Chris Hoene is the executive director of the California Budget & Policy Center, a public policy think tank, choene@calbudgetcenter.org. He wrote this commentary for CalMatters.

Californians recently learned of alarming estimates of the state’s budget shortfall as a result of the economic effects of the COVID-19 pandemic. 

Gov. Gavin Newsom announced that the state faces a $54 billion budget shortfall for the current and next fiscal years – a 37% decrease from the current state funding level. This stark news comes just ahead of his revised 2020-21 budget proposal.

We can’t ignore how quickly COVID-19 has changed California’s fiscal outlook. Nor can we look away from the high price Californians are paying as they shoulder the economic impact of this crisis. 

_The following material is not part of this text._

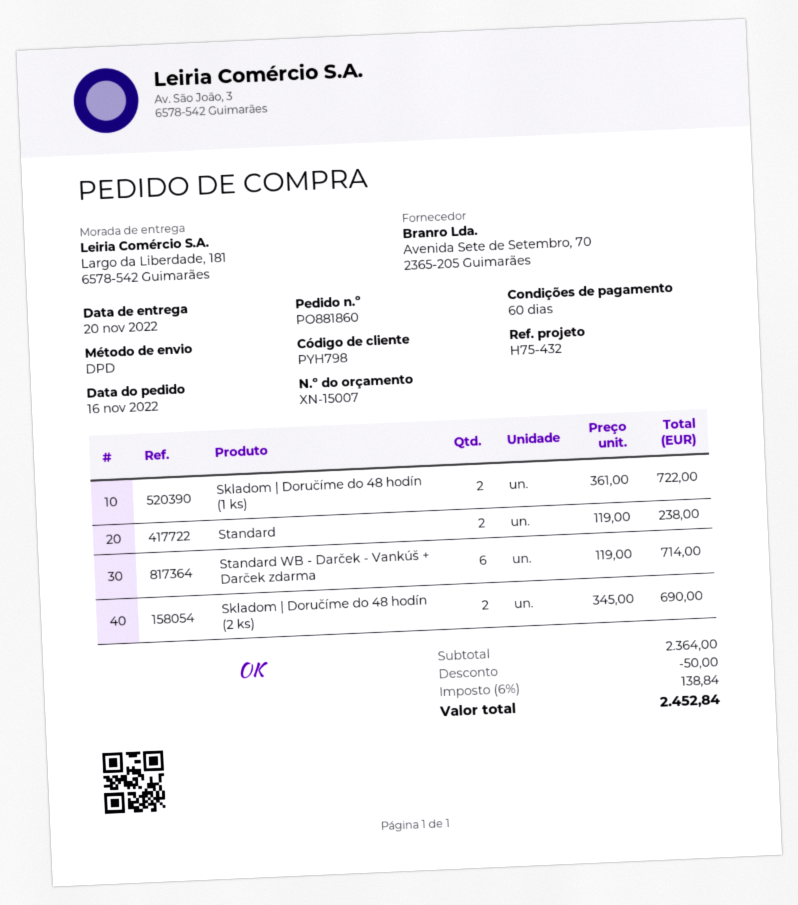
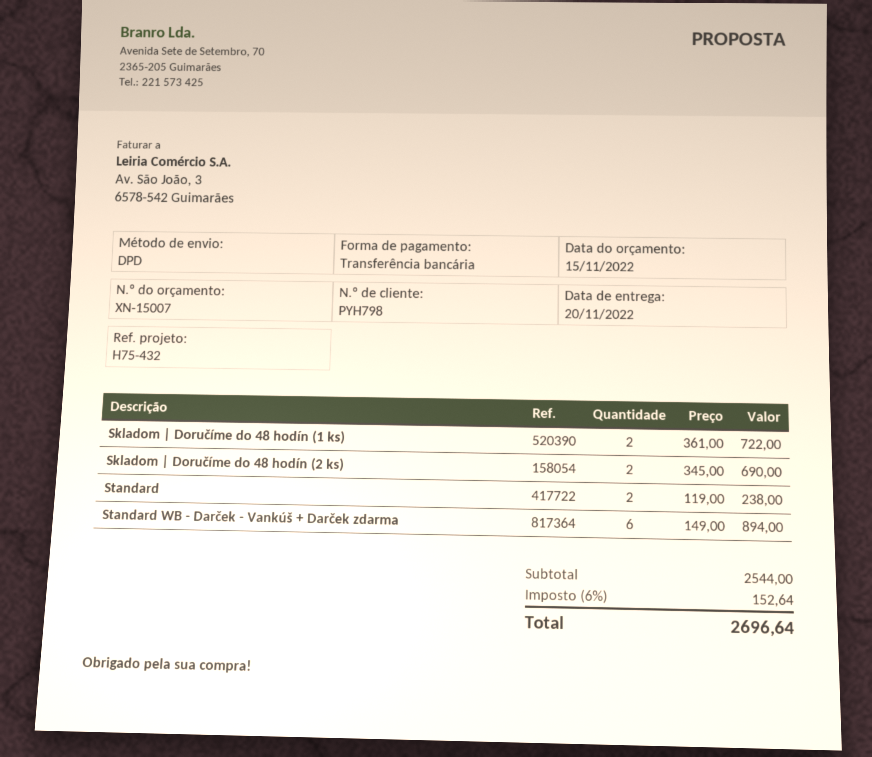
Standard WB - Darček - Vankúš + Darček zdarma: 6 x 119.00 = 714.00 -> 6 x 149.00 = 894.00
subtotal: 2364.00 -> 2544.00
discount: 50.00 -> none
tax: 6% = 138.84 -> 6% = 152.64
total: 2452.84 -> 2696.64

The sudden and widespread job and income losses due to the necessary stay-at-home orders have left millions of Californians – especially black, Latinx and undocumented Californians, as well as low-income households – struggling to pay rent and buy groceries.

As our leaders look to their own budgets, fiscal austerity measures are likely to be on the table – cutting vital programs and services, crippling their ability to respond to the public health and economic implications of COVID-19, and furloughing public employees, including many who are essential. 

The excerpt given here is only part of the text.